How to solve a cubic equation

The process for solving a cubic equation seems like a sequence of mysterious tricks. I’d like to try to make the steps seem a little less mysterious.

Depressed cubic

The previous post showed how to reduce a general cubic equation to one in the form

x^3 + cx + d = 0

which is called a “depressed cubic.” In a nutshell, you divide by the leading coefficient then do a simple change of variables that removes the quadratic term.

Now what? This post will give a motivated but completely ahistorical approach for removing the linear term cx.

Resultants

Suppose we don’t know how to solve cubic equations. What do we know how to solve? Quadratic equations. So a natural question to ask is how we might find a quadratic equation that has the same roots as our cubic equation. Well, how can you tell in general whether two polynomials have a common root? Resultants.

This is the point where we completely violate historical order. Tartaglia discovered a general solution to depressed cubic equations in the 16th century [1], but Sylvester introduced the resultant in the 19th century. Resultants were a great idea, but not a rabbit out of a hat. It’s not far fetched that some sort of determinant could tell you whether two polynomials have a common factor since this is analogous to two sets of vectors having overlapping spans. I found the idea of using resultants in this context in [2].

Tschirnhaus transformation

In 1683, Tschirnhaus published the transform that in modern terminology amounts to finding a polynomial T(x, y) that has zero resultant with a depressed cubic.

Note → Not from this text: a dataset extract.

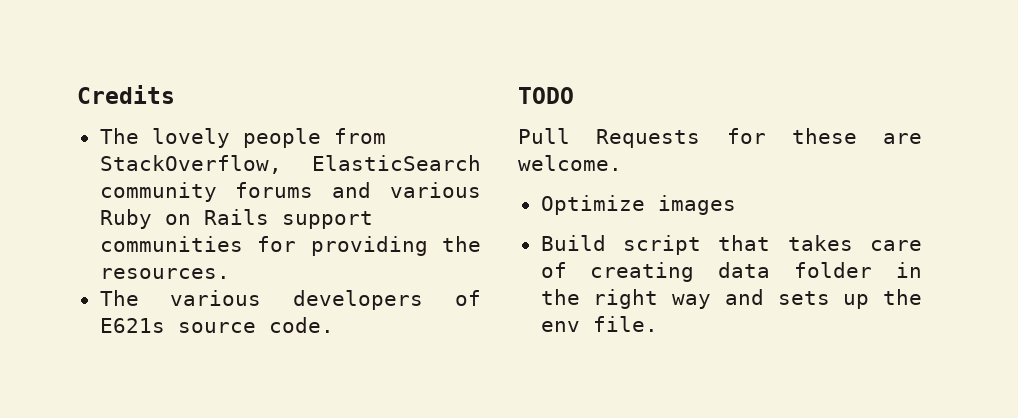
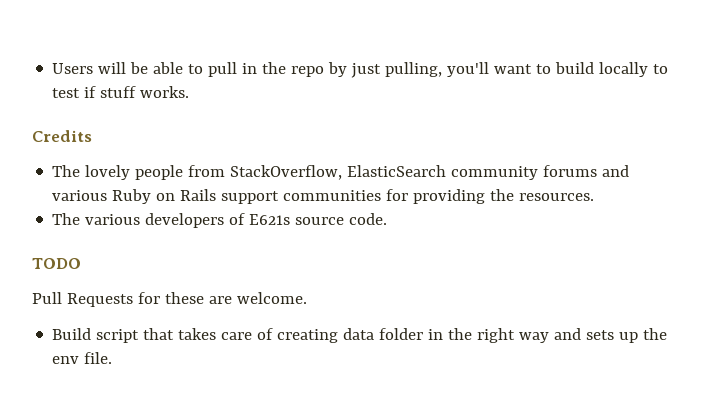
+ Users will be able to pull in the repo by just pulling, you'll want to build locally to test if stuff works.
- Optimize images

Tschirnhaus assumed his polynomial T has the form

T(x, y) = x^2 + a x + \frac{2}{3} c + y

Let’s take the resultant of our cubic and Tschirnhaus’ quadratic using Mathematica.

    Resultant[x^3 + c x + d, x^2 + a x + 2 c/3 + y, x]

This gives us

y^3 + \frac{1}{27} \left(27 a^2 c+81 a d-9 c^2\right)y + \frac{1}{27} \left(-27 a^3 d+18 a^2 c^2+27 a c d+2 c^3+27 d^2\right)

which is a cubic equation in y. If the coefficient of y were zero, then we could solve the cubic equation for y by simply taking a cube root. But we can make that happen by our choice of a, i.e. we pick a to solve the quadratic equation

27 a^2 c+81 a d-9 c^2 = 0

So we solve this equation for a, plug either root for a into the expression for the resultant, then solve for y. Then we take that value of y and find where Tschirnhaus’ polynomial is zero by solving the quadratic equation

x^2 + a x + \frac{2}{3} c + y = 0

We solved for a value of y that makes the resultant zero, so our original polynomial and Tschirnhaus’ polynomial have a common root. So one of the roots of the equation above is a root of our original cubic equation.

Footnotes

[1] In this blog post, we first reduced the general quadratic to the depressed form, then solved the depressed form. This isn’t the historical order. Tartaglia came up with a general solution to the depressed cubic equation, but was not able to solve equations containing a quadratic term.

[2] Victor Adamchik and David Jeffrey. Polynomial Transformations of Tschirnhaus, Bring and Jerrard. ACM SIGSAM Bulletin, Vol 37, No. 3, September 2003.